I don't ride like I used to and that 21 yo TWH mentioned above is now metabolic. I took the trimming of all my horses back myself and keep everyone barefoot to not only put the "farrier money" into the things my metabolic horse needs, but so I can keep their hooves trimmed at least once a month.

What riding I do is not worthy of shoes, but I will use boots if we go off the farm.

It will take a horse with exceptionally tough hooves to ride barefoot in the terrain you are describing and even then I would carry boots if barefoot is what you want to do.

A barefoot horse that is being ridden a lot should have its hooves taken care of at least every 5 weeks, IMO.

That being said, were it my horses, I would be using St. Croix rim shoes and borium head nails.

I am middle of the road when it comes to barefoot. That athletic built TWH, also mentioned above, has hooves like a goat. I can ride him most places without needing shoes or boots for 4-5 hours, a couple days a week. If he were being worked the way I worked the Arab/Saddlebred, he would have those St. Croix rim shoes and borium head nails.

I hope this makes sense and helps you some


----------



## jdaues (Aug 26, 2008)

walkinthewalk:
thanks for the reply (and thanks to everyone else for that matter)
>>is now metabolic. 
what does metabolic mean in this context.
again, sorry for the questons but really working with a blank slate here.

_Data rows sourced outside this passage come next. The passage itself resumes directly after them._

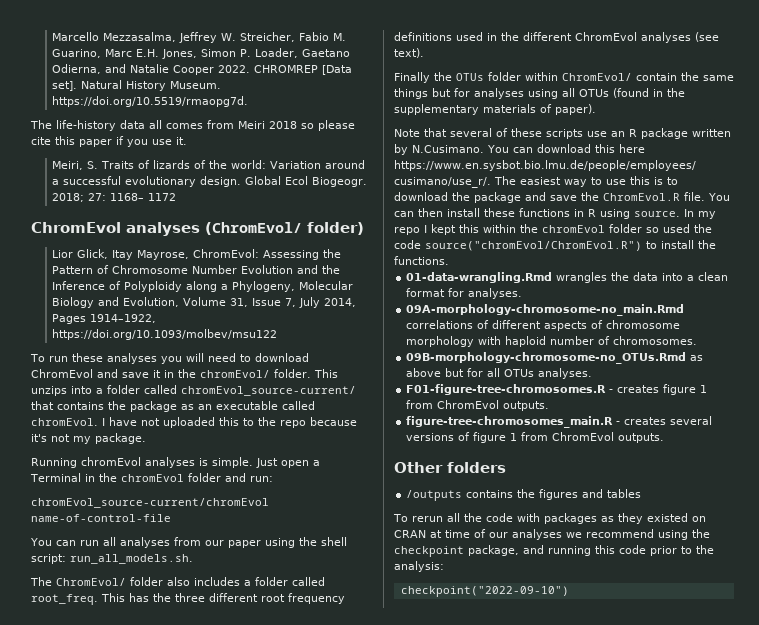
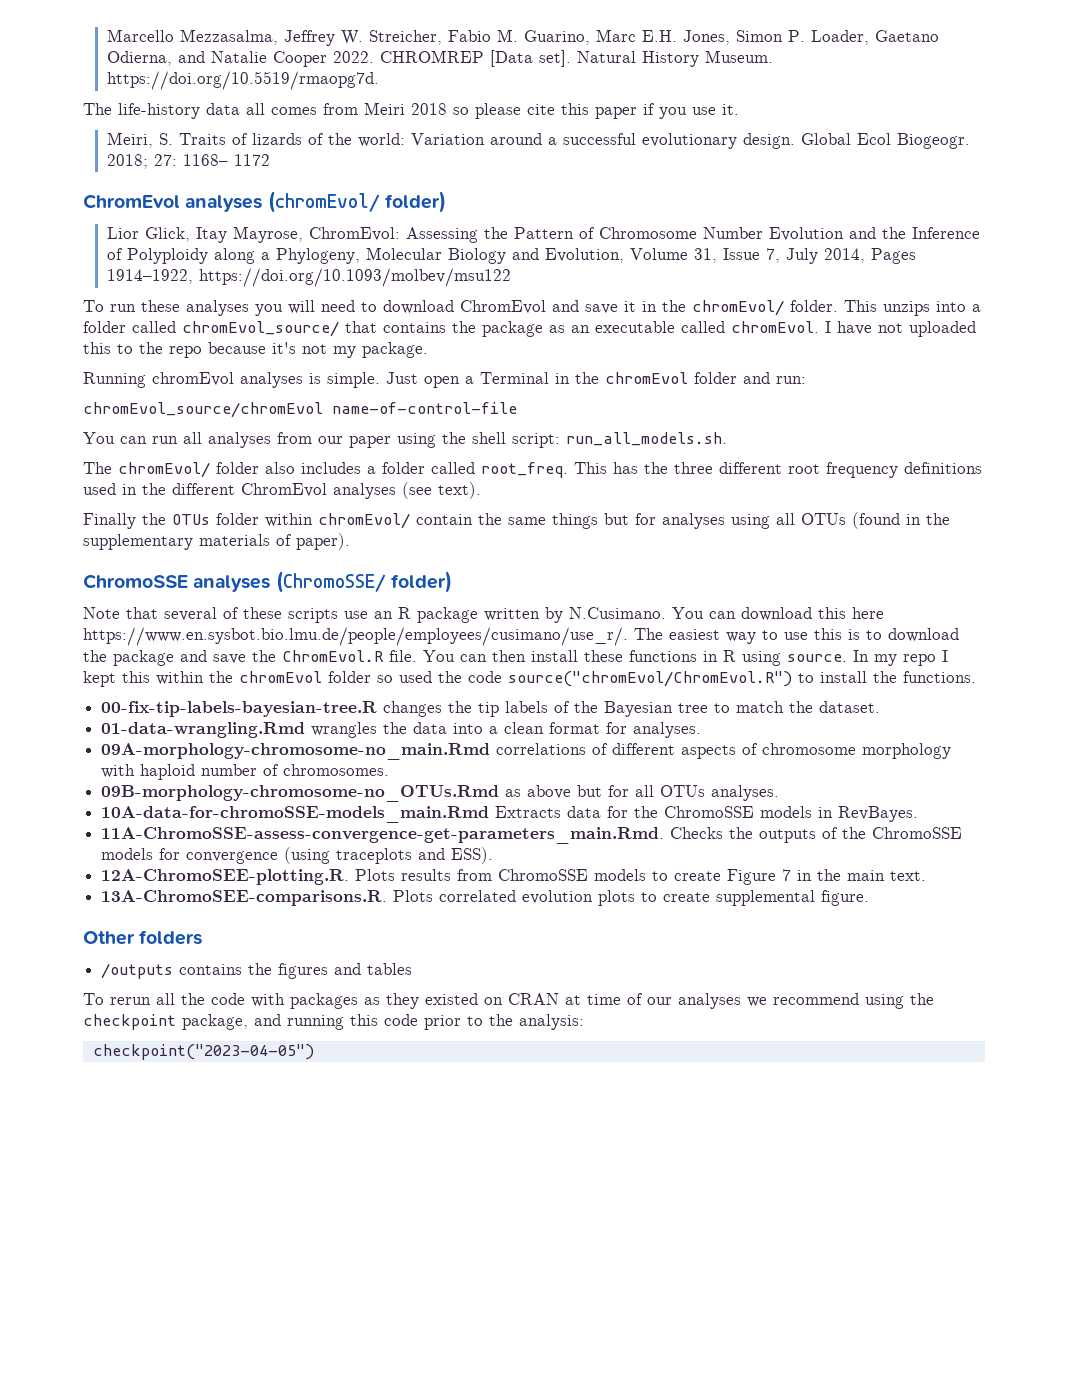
- ChromEvol analyses (ChromEvol/ folder)
+ ChromEvol analyses (chromEvol/ folder)
- This unzips into a folder called chromEvol_source-current/ that contains the package as an executable called chromEvol.
+ This unzips into a folder called chromEvol_source/ that contains the package as an executable called chromEvol.
- chromEvol_source-current/chromEvol name-of-control-file
+ chromEvol_source/chromEvol name-of-control-file
- The ChromEvol/ folder also includes a folder called root_freq.
+ The chromEvol/ folder also includes a folder called root_freq.
- Finally the OTUs folder within ChromEvol/ contain the same things but for analyses using all OTUs (found in the supplementary materials of paper).
+ Finally the OTUs folder within chromEvol/ contain the same things but for analyses using all OTUs (found in the supplementary materials of paper).
+ ChromoSSE analyses (ChromoSSE/ folder)
+ 00-fix-tip-labels-bayesian-tree.R changes the tip labels of the Bayesian tree to match the dataset.
- F01-figure-tree-chromosomes.R - creates figure 1 from ChromEvol outputs.
- figure-tree-chromosomes_main.R - creates several versions of figure 1 from ChromEvol outputs.
+ 10A-data-for-chromoSSE-models_main.Rmd Extracts data for the ChromoSSE models in RevBayes.
+ 11A-ChromoSSE-assess-convergence-get-parameters_main.Rmd. Checks the outputs of the ChromoSSE models for convergence (using traceplots and ESS).
+ 12A-ChromoSEE-plotting.R. Plots results from ChromoSSE models to create Figure 7 in the main text.
+ 13A-ChromoSEE-comparisons.R. Plots correlated evolution plots to create supplemental figure.
- checkpoint("2022-09-10")
+ checkpoint("2023-04-05")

And, now that you mention it, our friend with the TW puts boots on the horses front feet, so I've seen that done.


----------



## Dumas'_Grrrl (Apr 2, 2008)

I have the pleasure of knowing a wonderful older gentleman that rides some crazy hard trails on his gaited mule. He has taken that mule (I can't say for sure how large the mule is...I'd say at least 15hh) to colorado hunting. (the mule is gun trained so he can shoot mounted) And he has rode that mule all over the Ozarks.

If I were looking into a surefooted animal that would be able to do the hard trails and pack all the gear needed for a long hike/ride, I would check into a mule. 

Even if you don't end up getting one they are impressive animals and worth looking into even if its just for your own personal entertainment/education.

oh..and BTW... I want to offically welcome you to the wonderful world of horse addiction! You're gonna love it! :lol:


----------



## farmpony84 (Apr 21, 2008)

*sigh*... I love mules...


----------



## jdaues (Aug 26, 2008)

Also wondering ... how is it the horses came to need shoes in the first place? Wild horses wander around all day with no shoes, and I assume, no problems.


----------



## Curly_Horse_CMT (Jun 8, 2008)

*Mountain Horses*

I would have to say if you were going to choose a BREED of horse that is known as being a all around, well sure footed animal with a solid mind and that is easy and dependable, I would have to say Bashkir Curlies, Tennesee Walkers, Mules or a Mustang.The Mustang or Bashkir Curlies would be a first choice of mine, but mules were specifically bred for work like that, and they have the the traits of both the horse and donkey in their hybrid to make it worth purchasing one for working in the mountains. What you are looking for in a good all around trail horse/mountain horse is good dependability, easy going, deep stride, surefootedness, and all around sane mind. Any horse could be a good mountain/trail horse. More then likely, it just depends on the certain horse you are looking at to buy.


----------



## FutureVetGirl (Aug 5, 2008)

Yes. Mules are a VERY good choice for mountain trails. I'm reading a book now about life in the Grand Canyon (heh... it's romantic fiction...  ) and they all use mules. They have other horses, but when they're taking the long treks up and down the canyon every day or two, they take the mules. The mules are sure-footed, and smart, but you also have to watch them... 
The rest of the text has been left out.